According to the report of the Commissar of Heavy Industry, Ordjonikidze, the monthly output of the worker rose, during the decade 1925 to 1935, 3.2 times, and money wages 4.5 times. What part of the latter so impressive-looking figure is swallowed by specialists in the upper layers of the working class and not less important, what is the expression of this nominal sum in real values – of this we can find out nothing either from his report or from the commentaries of the press. At a congress of the Soviet Youth in April 1936, the secretary of the Komsomol, Kossarov, declared: “From January 1931 to December 1935 the wages of the youth rose 340 per cent!” But even from the carefully selected young decoration wearers, generous in ovations, whom he addressed, this boast did not evoke one handclap. The listeners, like the orator, knew too well that the abrupt change to market prices had lowered the material situation of the basic mass of the workers.

The “average” wage per person, if you join together the director of the trust and the charwoman, was about 2800 rubles in 1935, and was to be in 1936 about 2500 rubles – that is, nominally 7500 French francs, although hardly more than 8500 to 4000 in real purchasing power. This figure, very modest in itself, goes still lower if you take into consideration that the rise of wages in 1936 is only a partial compensation for the abolition of special prices on objects of consumption, and the abolition of a series of free services. But the principal thing is that 2500 rubles a year, or 208 rubles a month, is, as we said, the average payment – that is, an arithmetical fiction whose function is to mask the real and cruel inequality in the payment of labor.

It is indubitable that the situation of the upper layer of the workers, especially the so-called Stakhanovists, has risen considerably during the last year. The press is not without foundation in eagerly listing the number of suits, shoes, gramophones, bicycles, or jars of conserves this or that decorated worker has bought himself. Incidentally it becomes clear how little these benefits are accessible to the rank-and-file worker. Speaking of the impelling motives of the Stakhanov movement, Stalin declared: “Life has become easier, life has become happier, and when life is happy then work goes fast.” In that optimistic illumination of the piecework system, extremely characteristic of the ruling stratum, there is this amount of prosaic truth, that the formation of a workers’ aristocracy has proven possible only thanks to the preceding economic successes of the country. The motive force of the Stakhanovists, however, is not a “happy” mood, but a desire to earn more money. Molotov introduced this correction of Stalin: “The immediate impulse to high productivity on the part of the Stakhanovists is a simple interest in increasing their earnings.” That is true. In the course of a few months an entire stratum of workers has arisen whom they call “thousand men”, since their earnings exceed a thousand rubles a month. There are others who earn even more than two thousand rubles a month, while the workers of the lower categories often receive less than a hundred.

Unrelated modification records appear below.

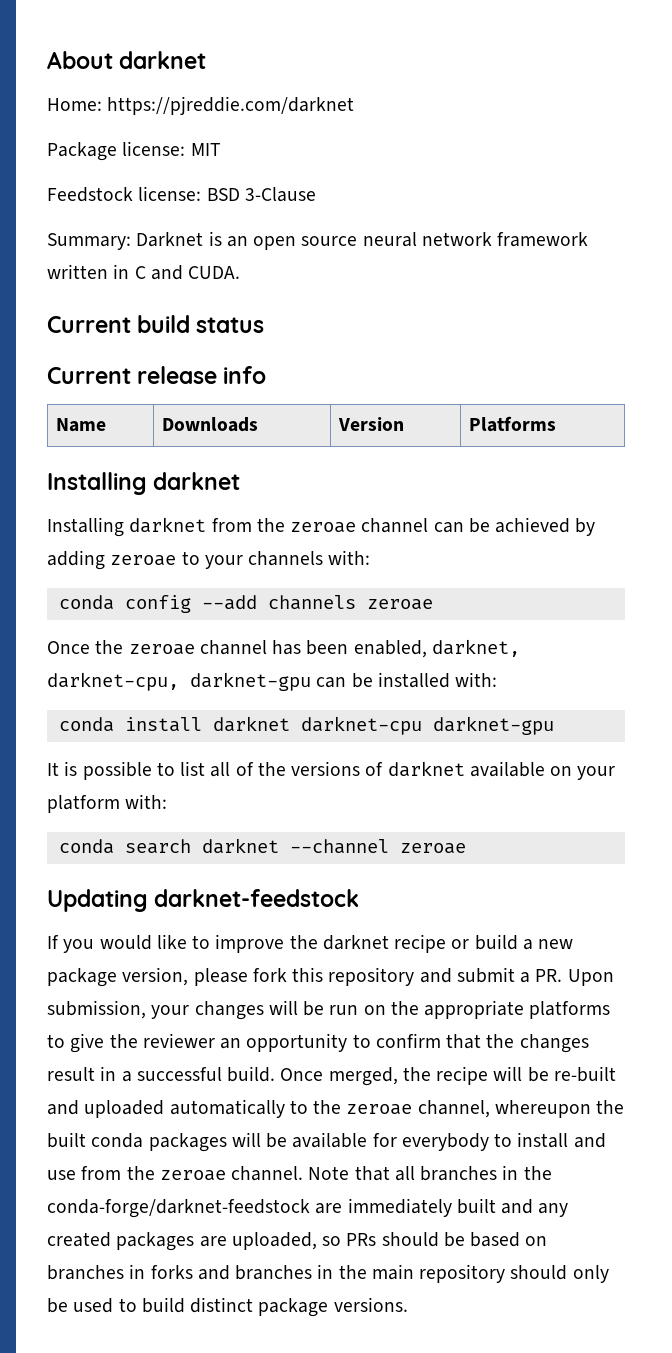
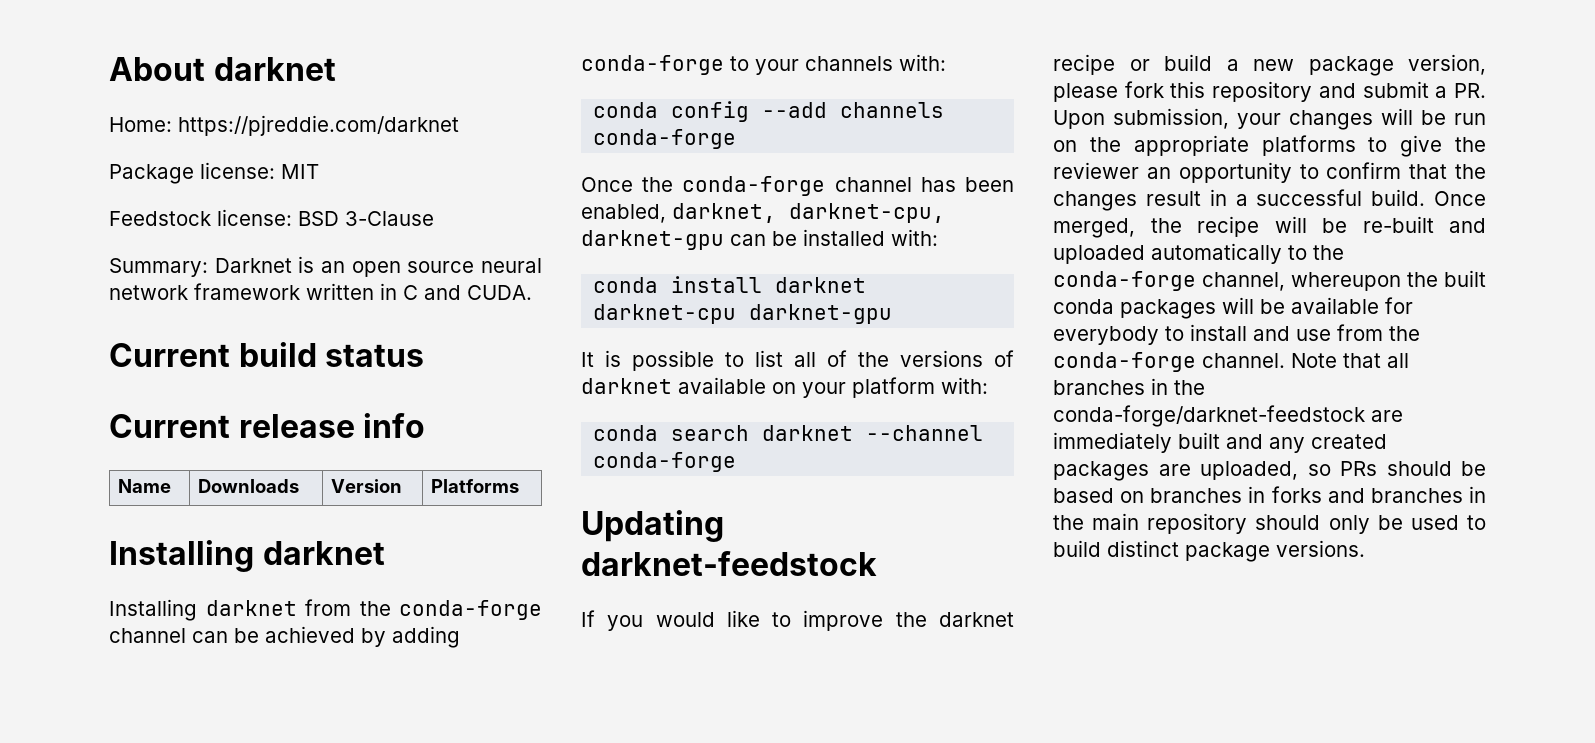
[290,522,357,533] zeroae -> [399,600,542,620] conda-forge
[110,555,177,566] zeroae -> [581,55,724,75] conda-forge
[366,599,433,610] zeroae -> [593,129,737,149] conda-forge
[128,644,195,655] zeroae -> [682,176,826,196] conda-forge
[399,843,466,854] zeroae -> [593,452,737,472] conda-forge
[346,1104,413,1115] zeroae -> [1053,271,1196,291] conda-forge
[159,1170,226,1181] zeroae -> [1053,352,1196,372] conda-forge

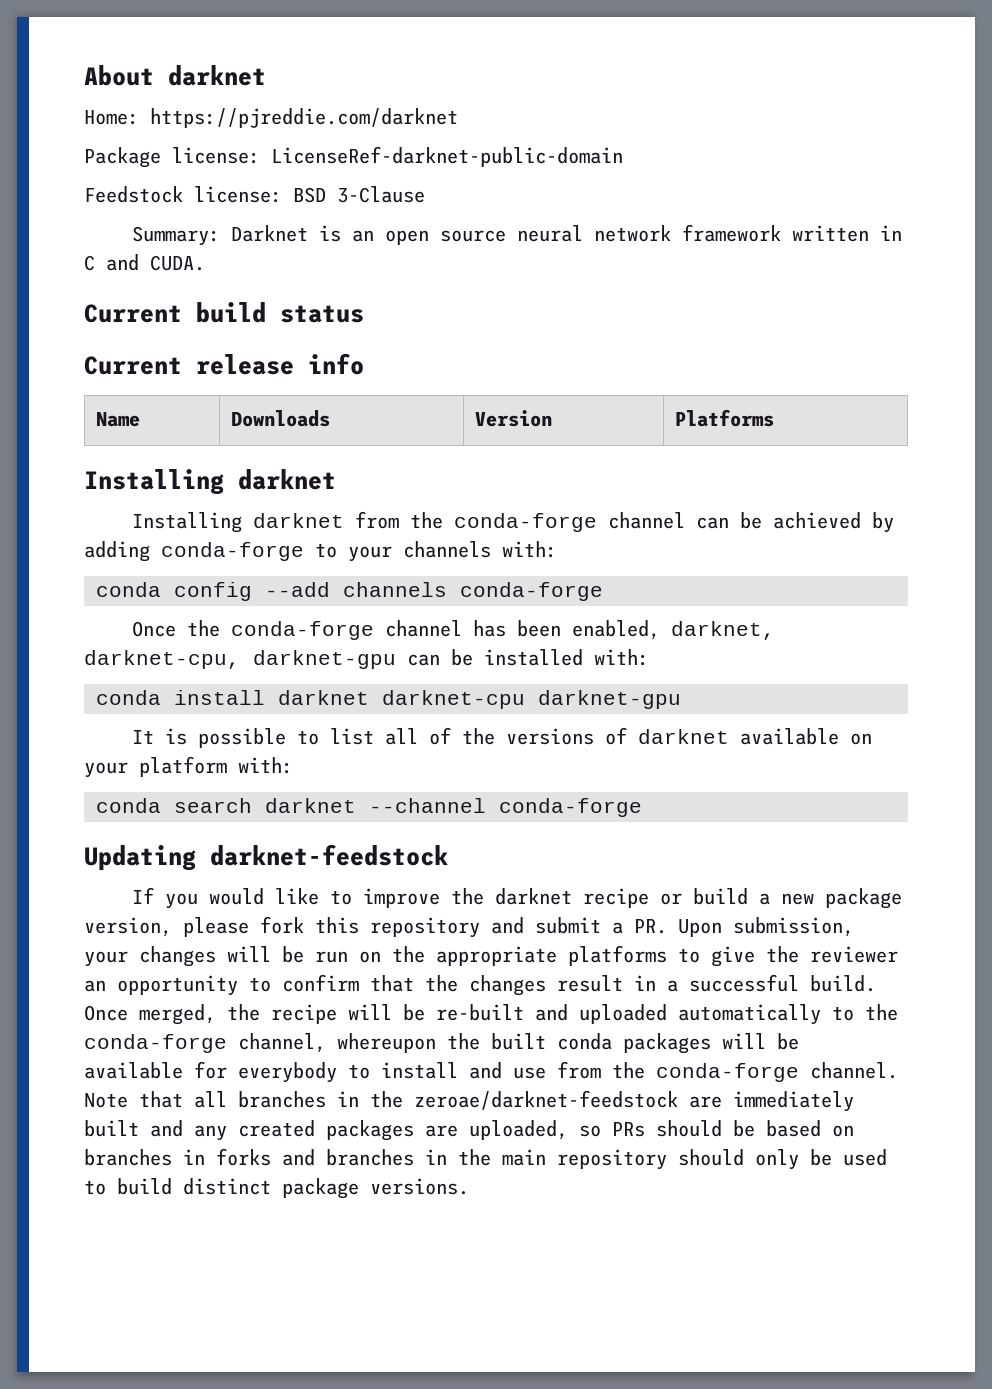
[281,164,319,179] MIT -> [271,146,623,167] LicenseRef-darknet-public-domain
[1053,405,1365,427] conda-forge/darknet-feedstock -> [414,1090,678,1110] zeroae/darknet-feedstock

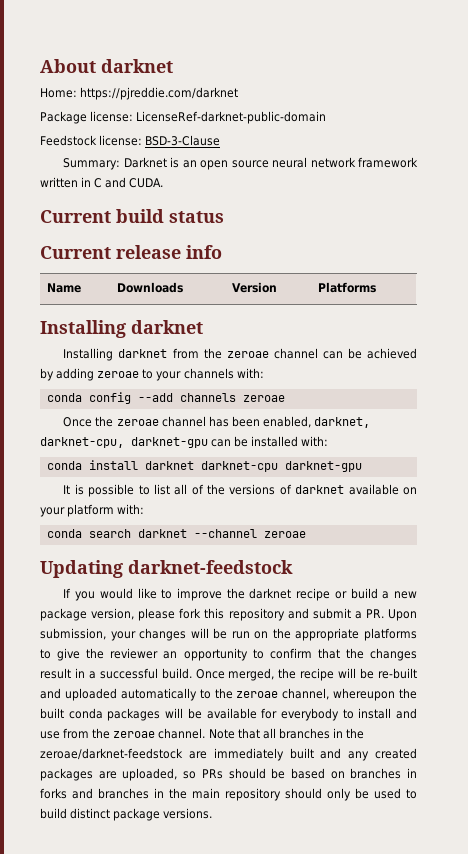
[293,186,425,203] BSD 3-Clause -> [145,135,221,146] BSD-3-Clause
[453,513,597,532] conda-forge -> [226,351,269,358] zeroae
[161,542,304,561] conda-forge -> [97,371,140,378] zeroae
[460,582,603,601] conda-forge -> [242,395,285,402] zeroae
[230,621,374,640] conda-forge -> [116,419,159,426] zeroae
[499,798,642,817] conda-forge -> [263,531,306,538] zeroae
[84,1034,227,1053] conda-forge -> [236,691,279,698] zeroae
[656,1063,799,1082] conda-forge -> [113,731,156,738] zeroae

It would seem as though this divergence of wages alone establishes a sufficient distinction between the “rich” and “unrich” workers. But that is not enough for the bureaucracy. They literally shower privileges upon the Stakhanovists. They give them new apartments or repair their old ones. They send them out of turn to resthouses and sanatoriums. They send free teachers and physicians to their houses. They give them free tickets to the moving pictures. In some places they even cut their hair and shave them free and out of turn. Many of these privileges seem to be deliberately calculated to injure and insult the average worker. The cause of this importunate good will on the part of the authorities is, in addition to careerism, a troubled conscience. The local ruling groups eagerly seize the chance to escape from their isolation by allowing the upper stratum of the workers to participate in their privileges. As a result, the real earnings of the Stakhanovists often exceed by twenty or thirty times the earnings of the lower categories of workers. And as for especially fortunate specialists, their salaries would in many cases pay for the work of eighty to a hundred unskilled laborers. In scope of inequality in the payment of labor, the Soviet Union has not only caught up to, but far surpassed the capitalist countries!

The best of the Stakhanovists, those who are really impelled by socialist motives, are not happy in their privileges, but irked by them. And no wonder. Their individual enjoyment of all kinds of material goods on a background of general scarcity surrounds them with a ring of envy and ill will, and poisons their existence. Relations of this kind are farther from socialist morals than the relations of the workers of a capitalist factory, joined together as they are in a struggle against exploitation.

In spite of all this, everyday life is not easy even for the skilled worker especially in the provinces. Aside from the fact that the seven-hour working day is being more and more sacrificed to higher productivity, no small number of hours are expended in a supplementary struggle for existence. As a symptom of the special prosperity of the better workers of the Soviet farms, for example, they point to the fact that the tractor men, combine operators, etc. – an already notorious aristocracy – own their own cows and pigs. The theory that socialism without milk is better than milk without socialism has been abandoned. It is now recognized that the workers in the state agricultural undertakings, where it would seem there is no lack either of cows or pigs, are compelled in order to guarantee their subsistence to create their own pocket economies. No less striking is the triumphal announcement that in Kharkov 96,000 workers have their own gardens – other towns are challenged to vie with Kharkov. What a terrible robbery of human power is implied by those words “his own cow” and “his own garden”, and what a burden of medieval digging in manure and in the earth they lay upon the worker, and yet more upon his wife and children!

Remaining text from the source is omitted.